(Records from a data collection)
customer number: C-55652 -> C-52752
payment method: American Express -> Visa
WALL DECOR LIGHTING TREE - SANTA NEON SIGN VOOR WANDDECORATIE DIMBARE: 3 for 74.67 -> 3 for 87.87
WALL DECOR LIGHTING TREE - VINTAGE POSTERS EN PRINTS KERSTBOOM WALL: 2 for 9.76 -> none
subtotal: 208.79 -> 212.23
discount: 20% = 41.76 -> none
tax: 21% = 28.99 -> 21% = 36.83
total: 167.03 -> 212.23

■ What needs to be done: The lines to reproduce run from the one that contains "discount: 20% = 41.76 -> none" through the last line above; copy them exactly.

■ Task response:
discount: 20% = 41.76 -> none
tax: 21% = 28.99 -> 21% = 36.83
total: 167.03 -> 212.23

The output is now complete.